*WORK INSTRUCTIONS*
Give back the records that follow exactly, images excluded.

------ RECORDS FOR PROCESSING ------

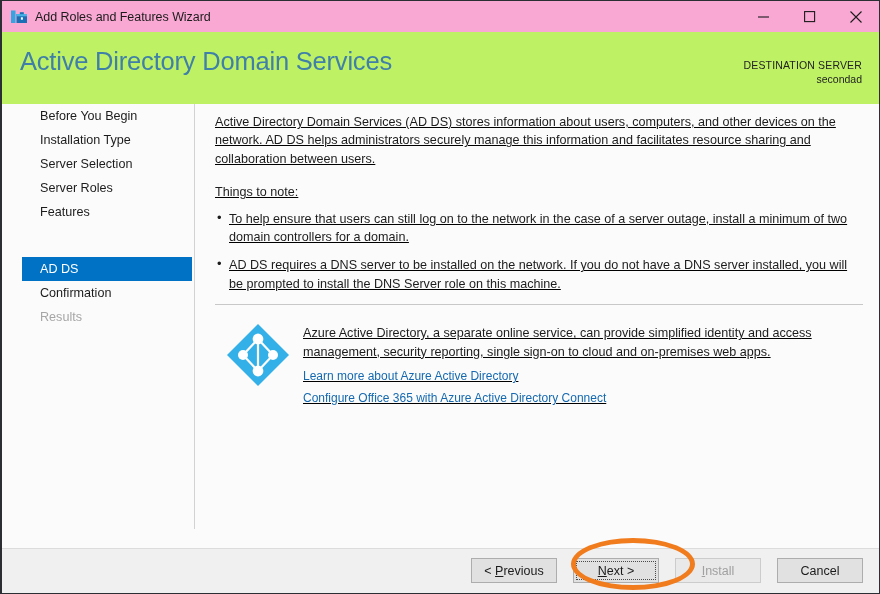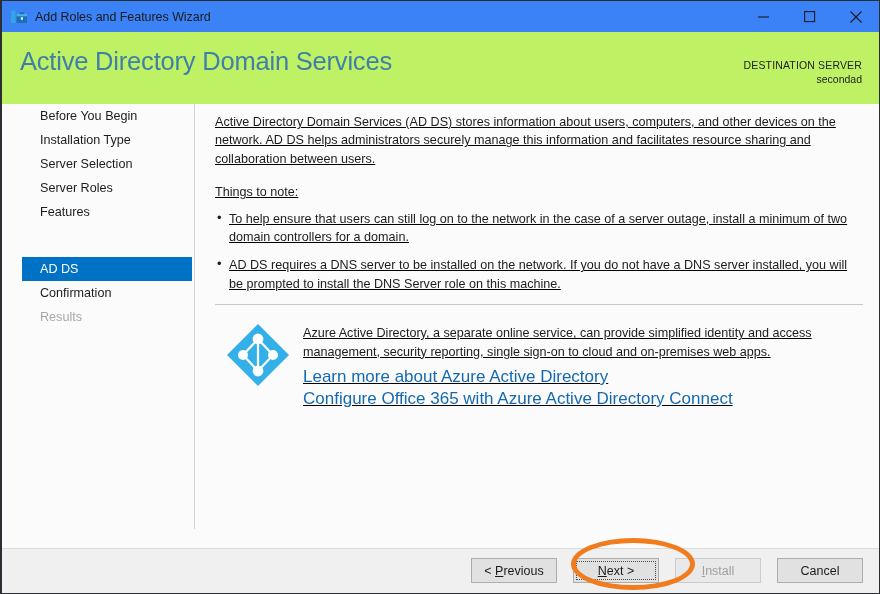"Add Roles and Features Wizard" .titlebar { background: #3b82f6 -> #f9a8d4 }
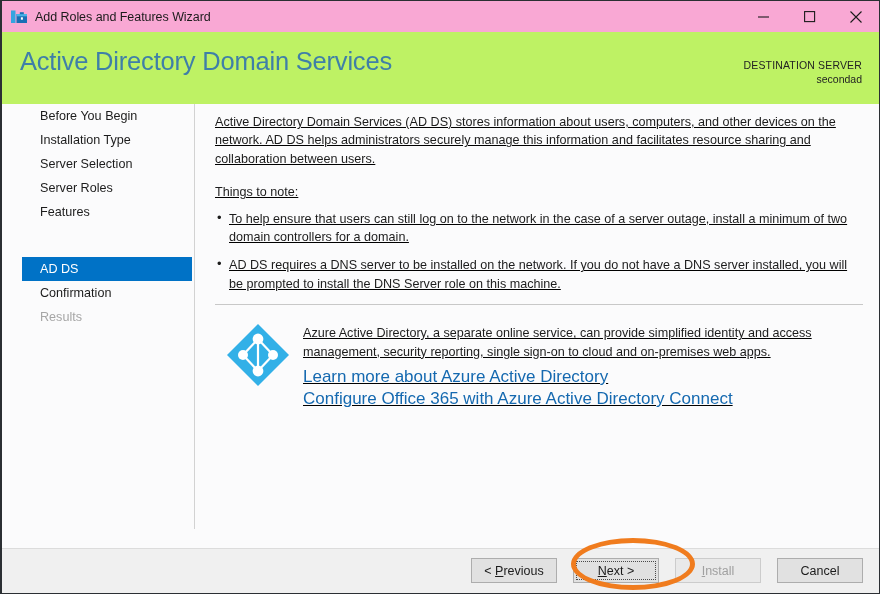"Learn more about Azure Active" .azure-link { font-size: 17px -> 12px }
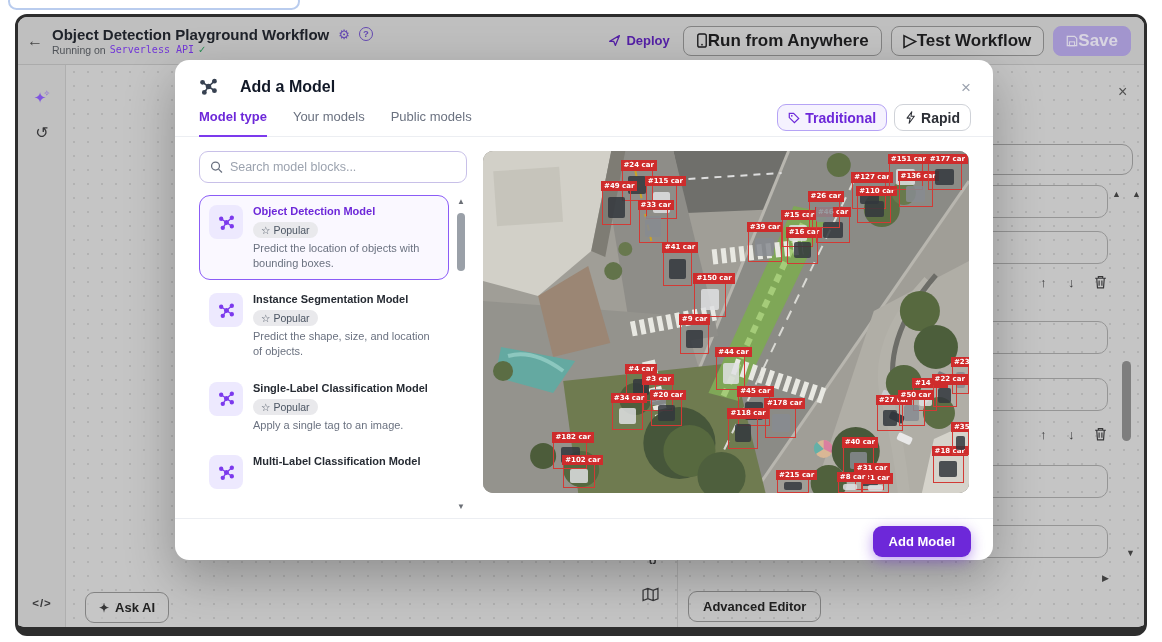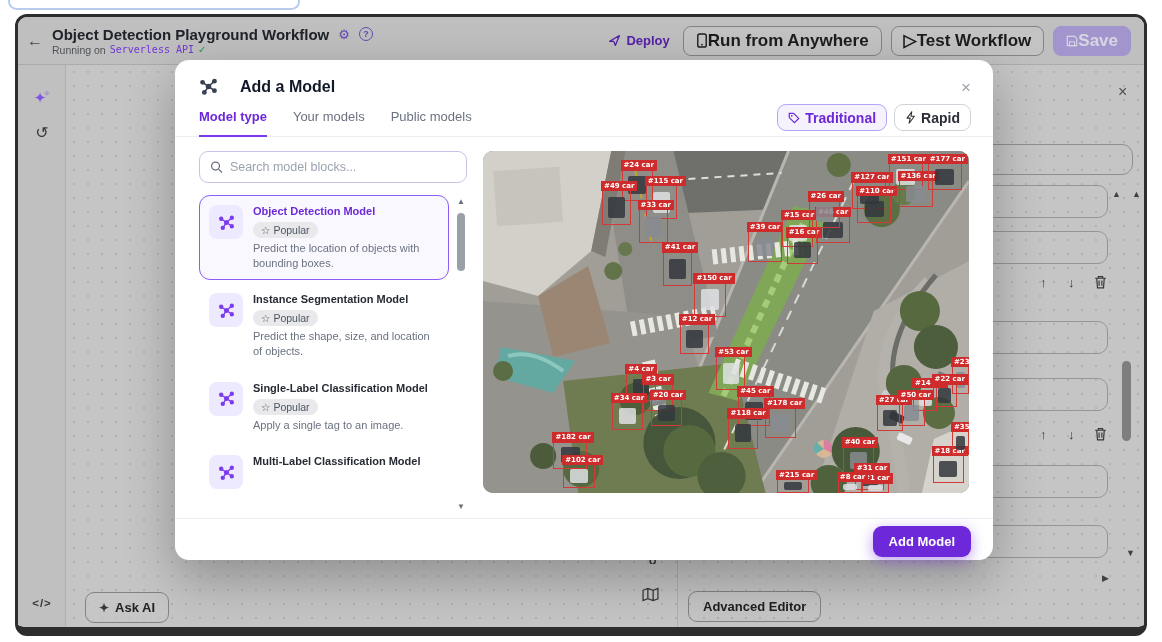"#12 car" span.tag { text: 12 -> 9 }
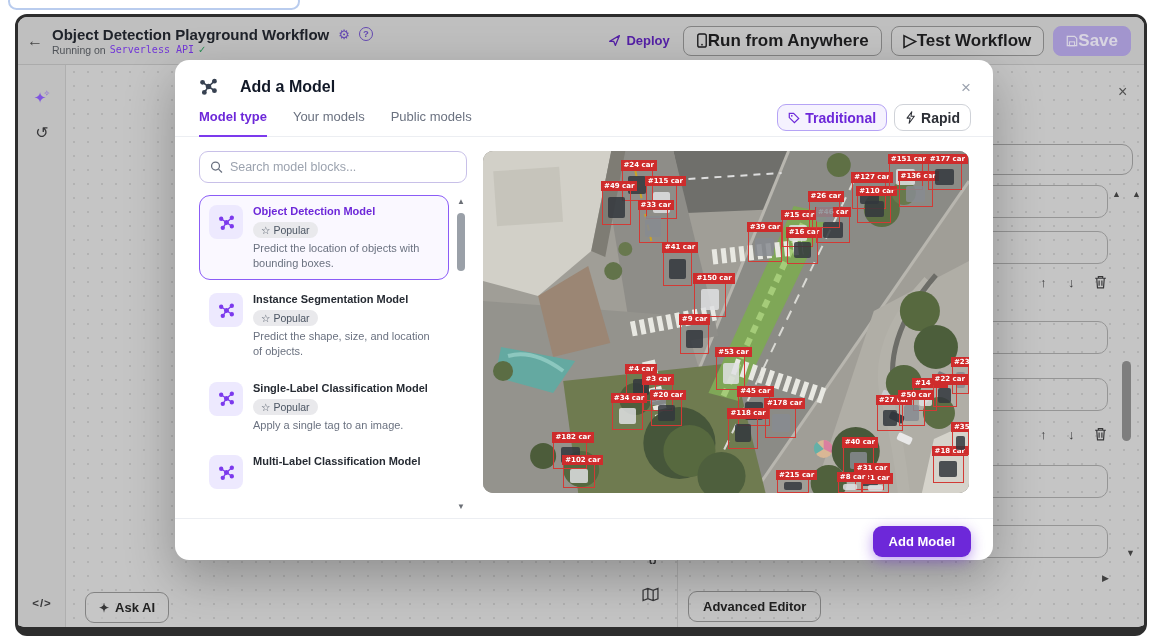"#53 car" span.tag { text: 53 -> 44 }
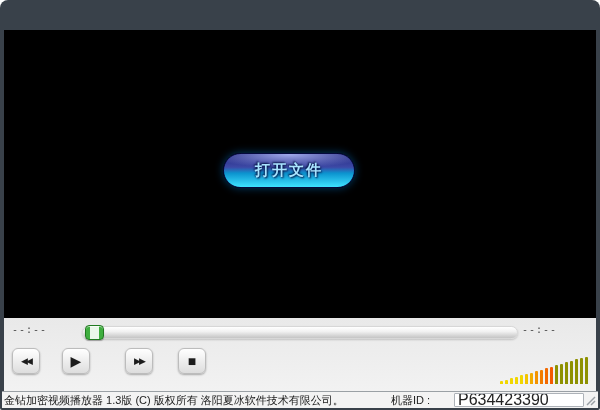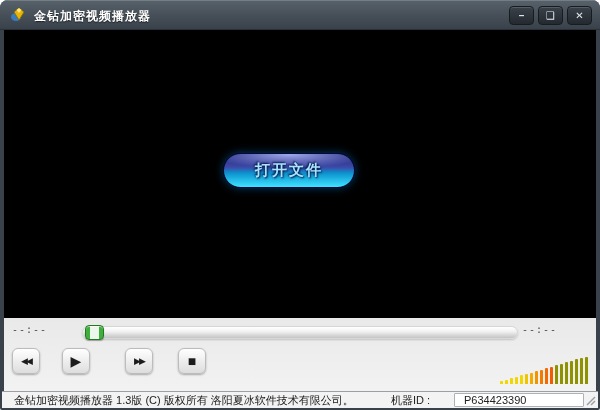"金钻加密视频播放器" div.titlebar { html: <div> <span> <svg> <ellipse></ellipse> <polygon></polygon> <polygon></polygon> </svg> </span> <span>金钻加密视频播放器</span> <span>–</span> <span>❑</span> <span>✕</span> </div> -> none }
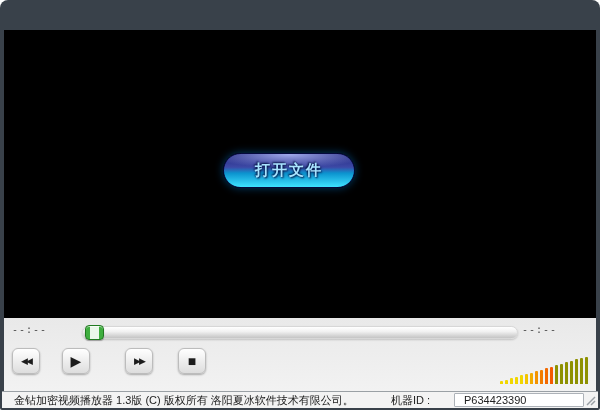"金钻加密视频播放器 1.3版 (C) 版权所有 洛阳夏冰软件技术有限公司。" .copyright { margin-left: 12px -> 2px }
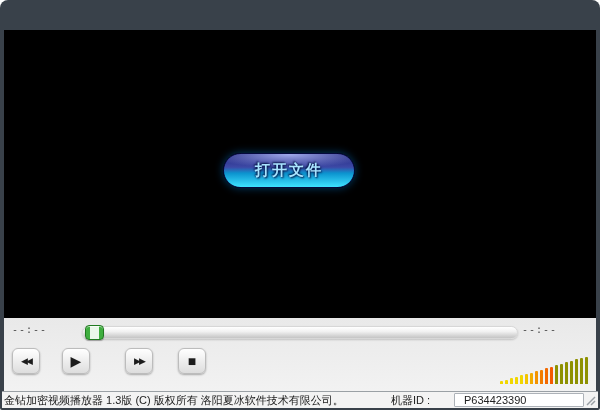"P634423390" .machine-input { font-size: 11px -> 16px; padding: 0 9px -> 0 3px }
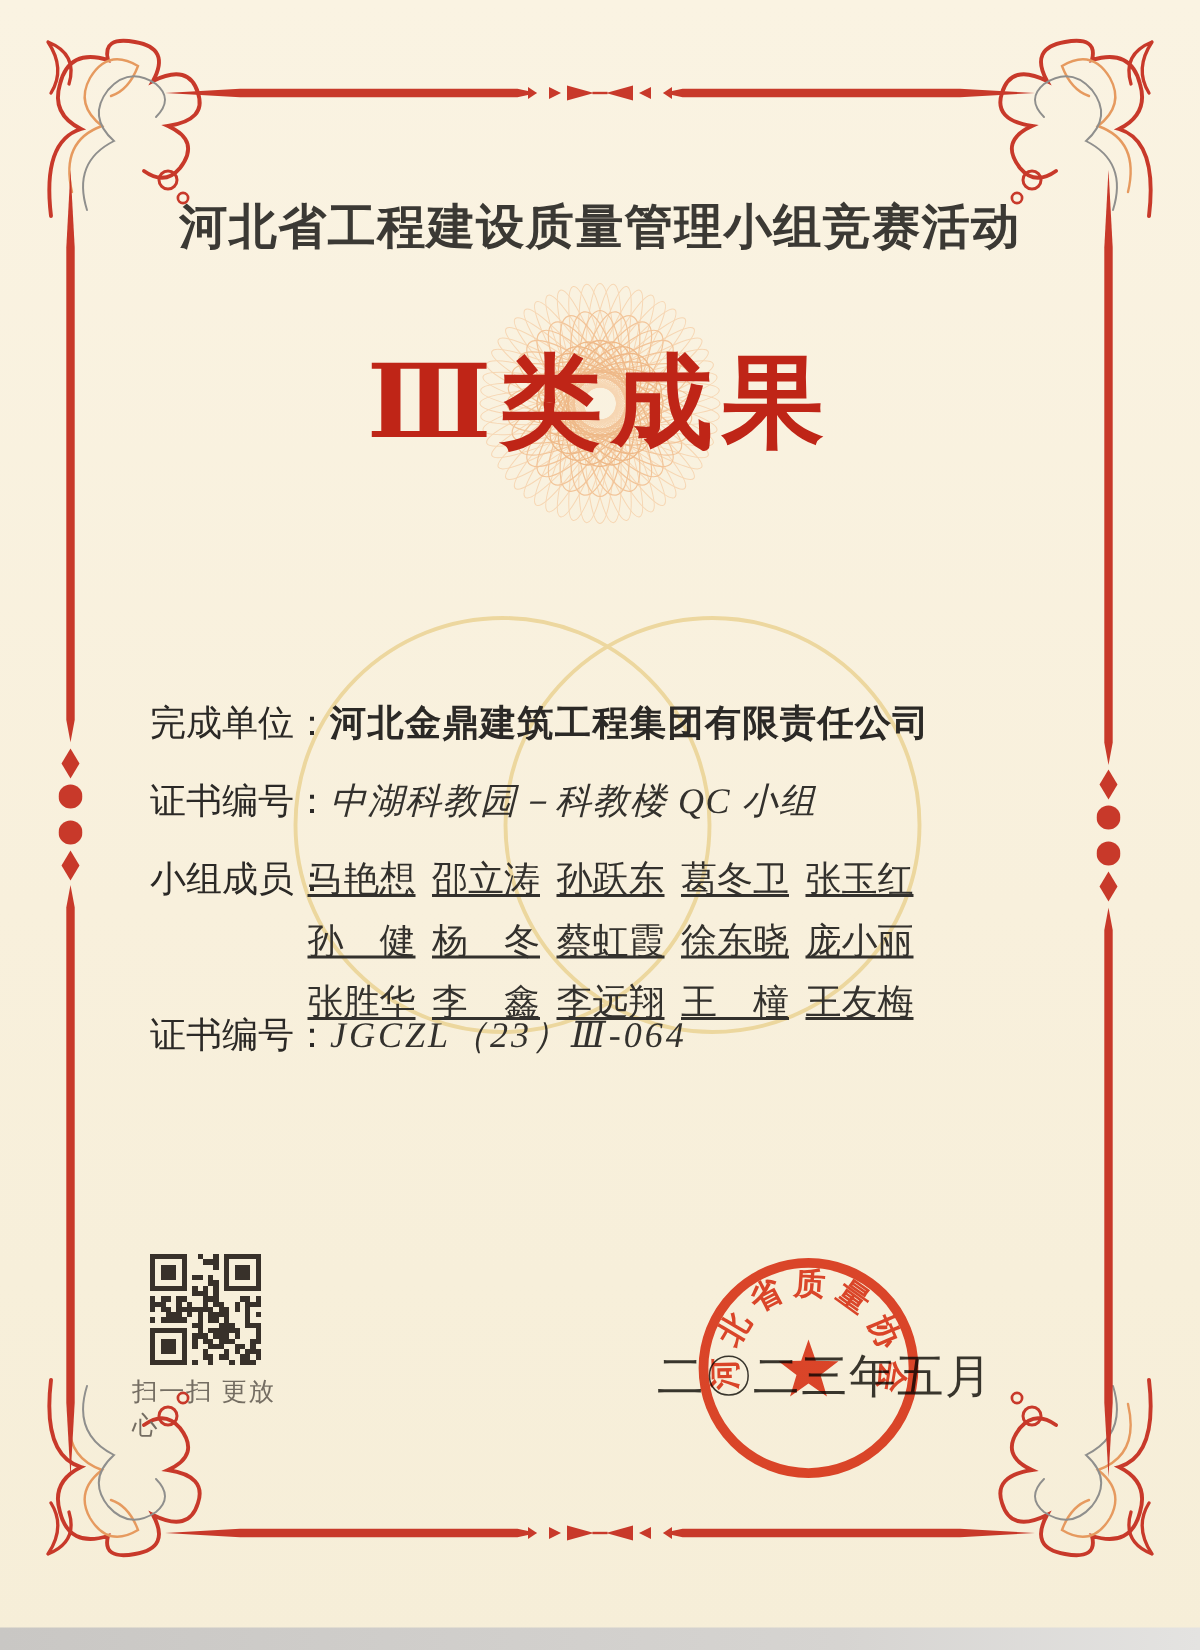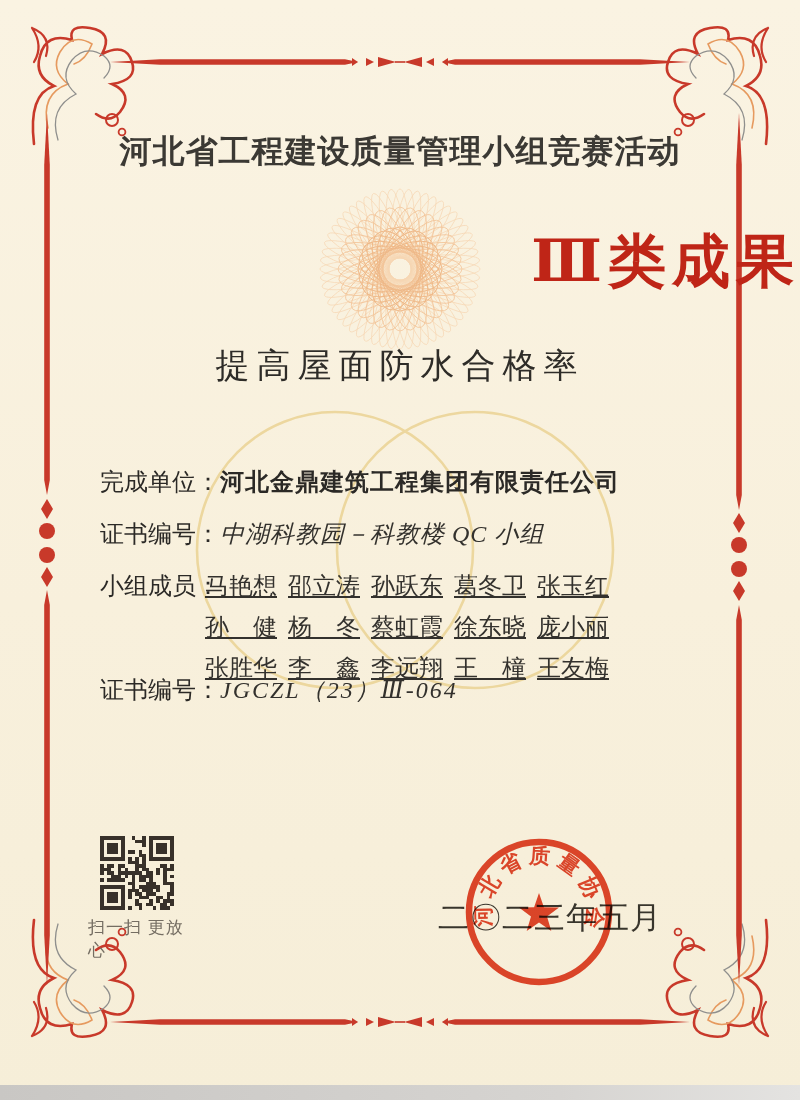"Ⅲ类成果" .award-text { font-size: 58px -> 68px; text-align: right -> center }
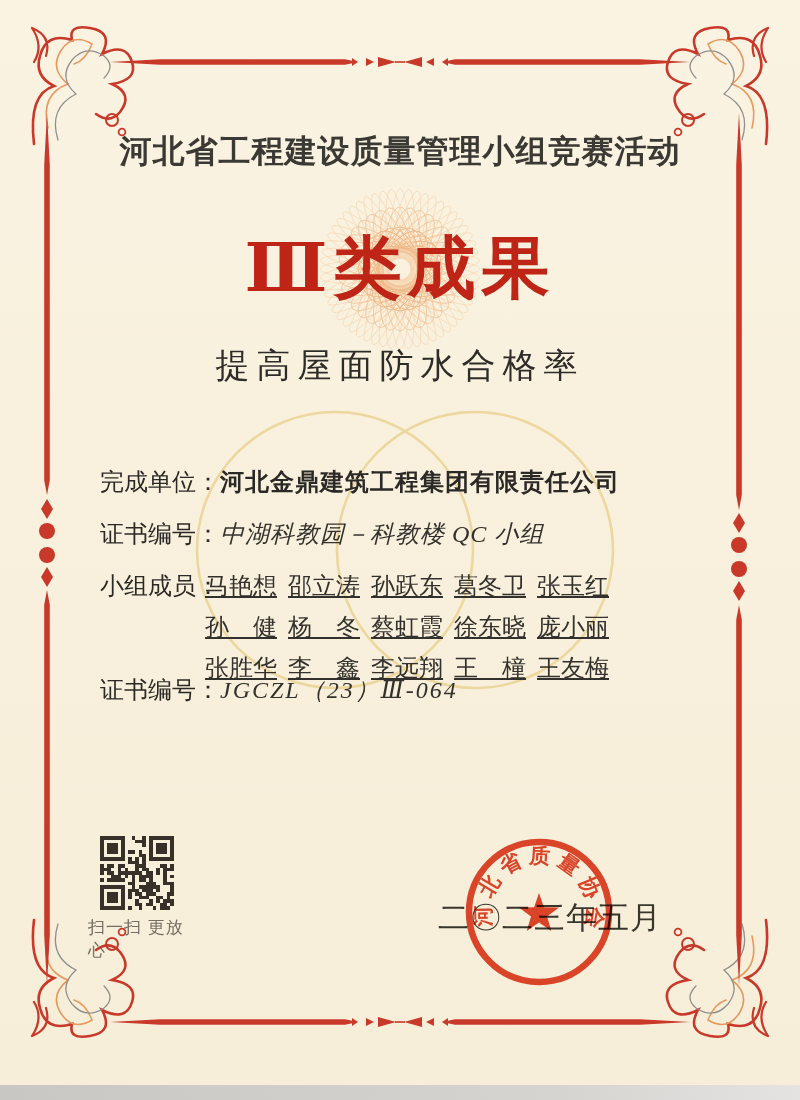"提高屋面防水合格率" div.abs { html: <div>提高屋面防水合格率</div> -> none }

------

*TASK OUTPUT*
"Add Roles and Features Wizard" .titlebar { background: #3b82f6 -> #f9a8d4 }
"Learn more about Azure Active" .azure-link { font-size: 17px -> 12px }
"#12 car" span.tag { text: 12 -> 9 }
"#53 car" span.tag { text: 53 -> 44 }
"金钻加密视频播放器" div.titlebar { html: <div> <span> <svg> <ellipse></ellipse> <polygon></polygon> <polygon></polygon> </svg> </span> <span>金钻加密视频播放器</span> <span>–</span> <span>❑</span> <span>✕</span> </div> -> none }
"金钻加密视频播放器 1.3版 (C) 版权所有 洛阳夏冰软件技术有限公司。" .copyright { margin-left: 12px -> 2px }
"P634423390" .machine-input { font-size: 11px -> 16px; padding: 0 9px -> 0 3px }
"Ⅲ类成果" .award-text { font-size: 58px -> 68px; text-align: right -> center }
"提高屋面防水合格率" div.abs { html: <div>提高屋面防水合格率</div> -> none }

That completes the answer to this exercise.